Image: Courtesy Edited

For many retailers the repercussions of Covid-19 in the early stages impacted their businesses as would an earthquake; flattened and in some cases all out destroyed.

One and a half years on, global marketplaces are reaching various stages of recovery and data from Edited show how shopping shifted during the pandemic and what retailers can do to drive sales using their market intelligence.

Key takeaways

Stores closing accelerated the urgency for ecommerce innovation, leading to a dramatic YoY improvement for KPIs such as dead stock units and average days to ship.

Quarantine and work-from-home lifestyle shifts led nimble retailers and brands to quickly adjust their category mix away from formalwear to comfort dressing.

While some brands are restructuring to offer accessible prices, luxury brands continue to get more expensive as investment pieces outpace 2020 and 2019 levels.

Early pandemic days saw a discounting frenzy, which was not kind to profitability or selling efficiencies. 2021 discounting levels have returned to closely mirror 2019 and are improving on profitability.

Shift to online shopping

Figures from Accenture show a 160 percent increase in the frequency of digital purchases by those who rarely shopped online pre-pandemic.
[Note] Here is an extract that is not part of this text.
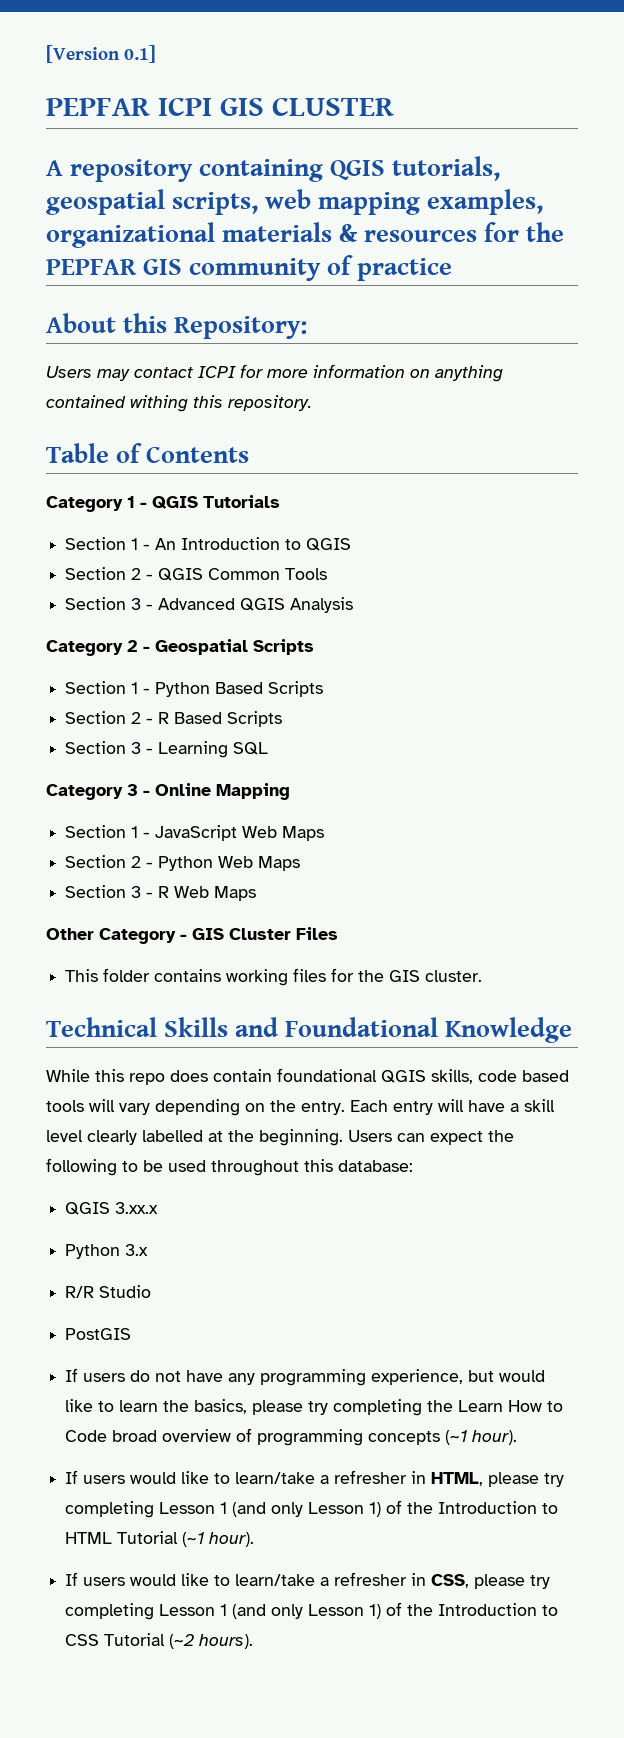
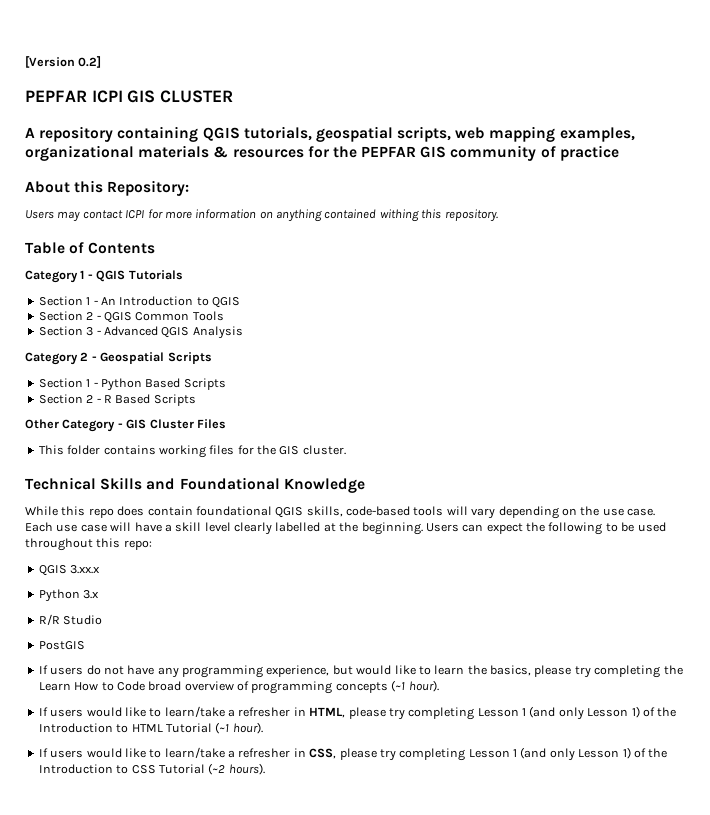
[124,45,157,63] 0.1] -> [78,56,102,68] 0.2]
[65,741,269,758] [46,783,290,800] [65,825,325,841] [65,855,301,871] [65,885,257,901] // Section 3 - Learning SQL // Category 3 - Online Mapping // Section 1 - JavaScript Web Maps // Section 2 - Python Web Maps // Section 3 - R Web Maps -> (196, 400) none
[478,1070,569,1082] code based -> [346,506,410,516] code-based
[301,1100,433,1115] entry. Each entry -> [602,508,655,516] [25,522,107,532] use case. Each use case
[338,1160,413,1172] database: -> [123,540,152,550] repo:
Retailers quickly needed to figure out how to move stock into shippable locations, ramp warehouse inventory, expedite shipping and avoid costly split shipments.

Decrease in dead stock

As stores closed and consumer demand waned, apparel retailers were left with high inventory levels. In analyzing like-for-like fashion retailers and comparing April 2021 to April 2020, the inventory value associated with dead stock is down 38.7 percent. This is due, in part, to increased demand for fashion as vaccinations roll out and consumers shed their loungewear.

Faster shipping times

Beyond minimizing dead stock, fashion retailers and brands have seen their warehouse investments pay off with a 21.4 percent reduction in the average days to ship. These are all very healthy signals for an industry that was forced to innovate its supply chain and reduce its assortment to merchandise stronger selling items.

3 major category shifts

In August 2020, McKinsey & Company reported global consumers expected more mindful shopping and a pullback on spending across key retail categories such as apparel, footwear, home furnishings, skincare and makeup. Groceries, home entertainment and household supplies were to be the beneficiaries of this shift in demand.
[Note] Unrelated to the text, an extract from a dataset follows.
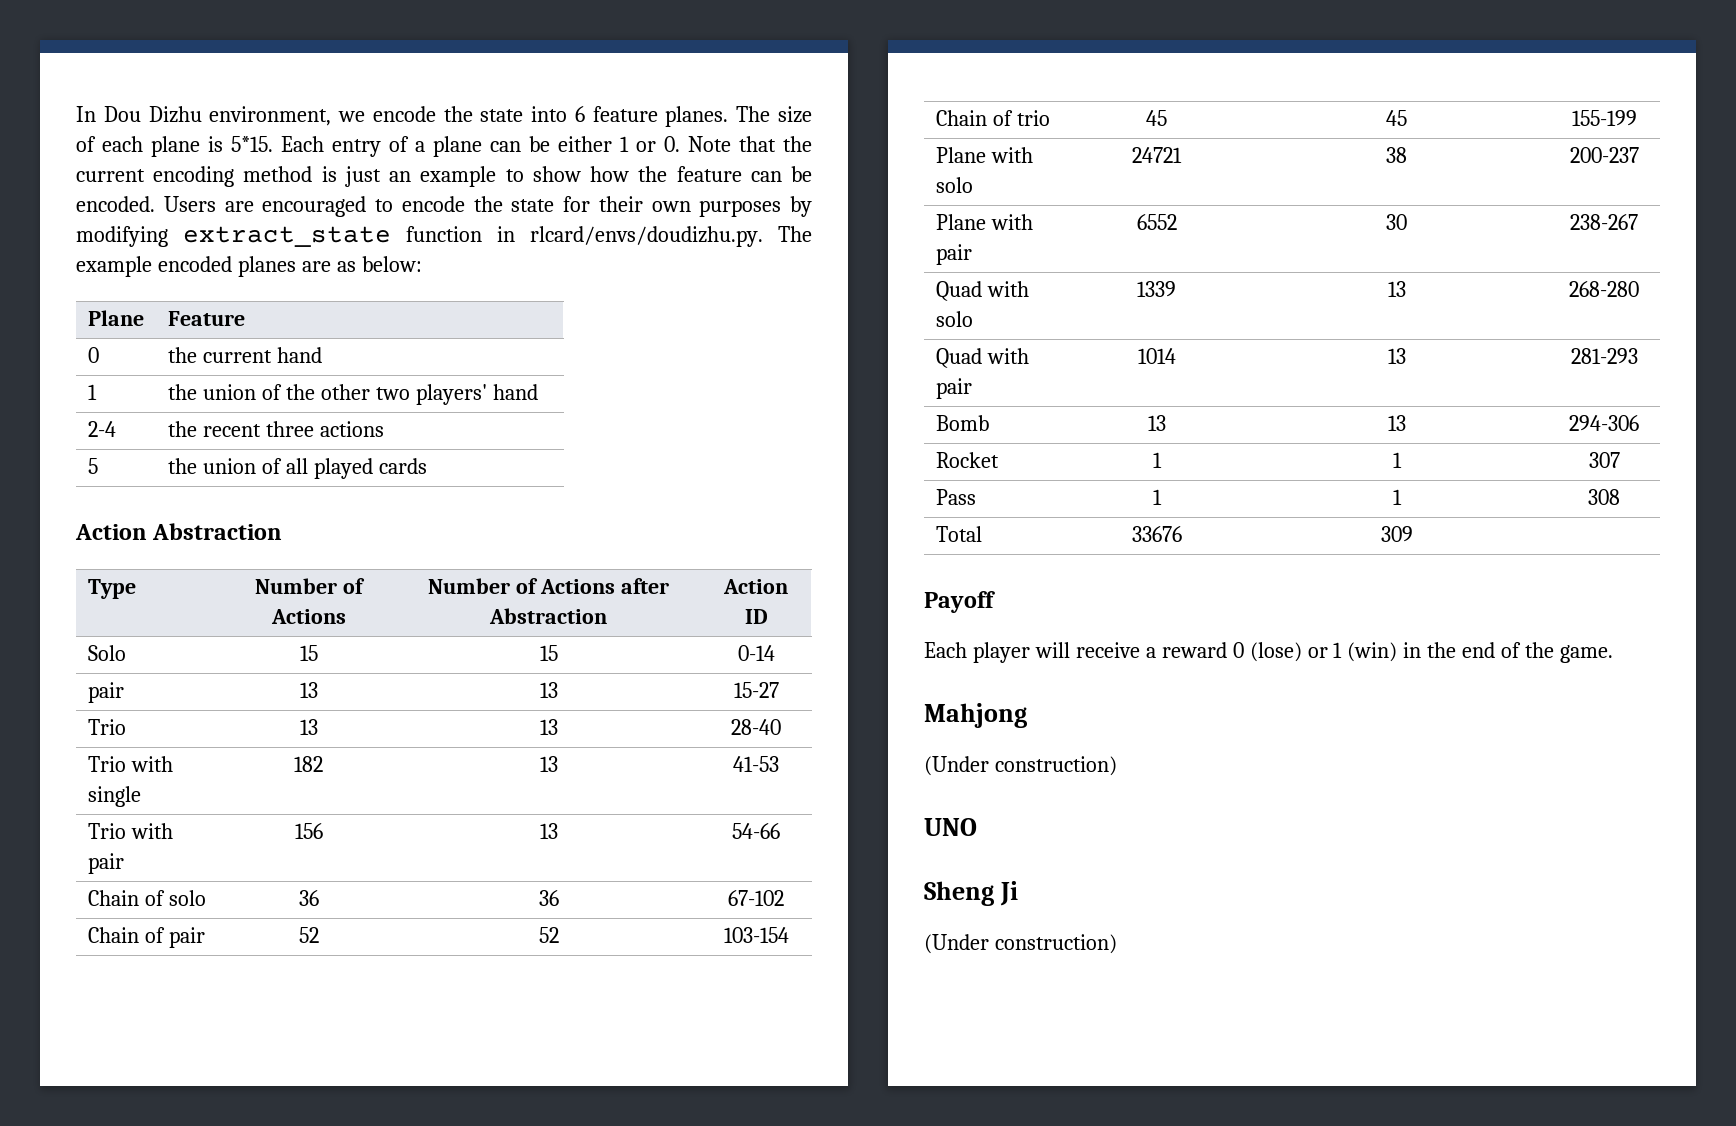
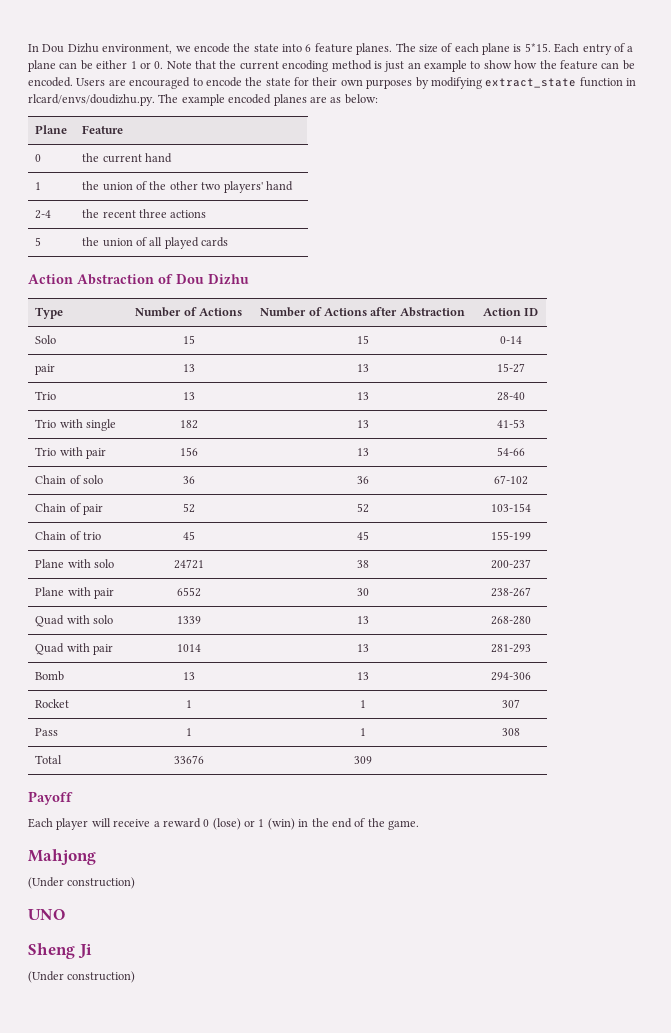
(283, 531) none -> [158,274,249,285] of Dou Dizhu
With no festivals, weddings, parties, meetings or gatherings to attend, nimble fashion retailers and brands responded to new WFH trends and virtual engagements by contracting formalwear in favour of casualwear. Unsurprisingly, sleepwear, activewear and loungewear emerged as category saviors.

Futureproof

As vaccine distribution increases and governments begin to allow more free flow, data from Edited show consumers embracing pre-pandemic categories, seen by a growing demand for high heels, swimwear and blazers. Already the Spring 2022 collections are looking radically different than a year ago, and early sales data is showing positive signs of recovery.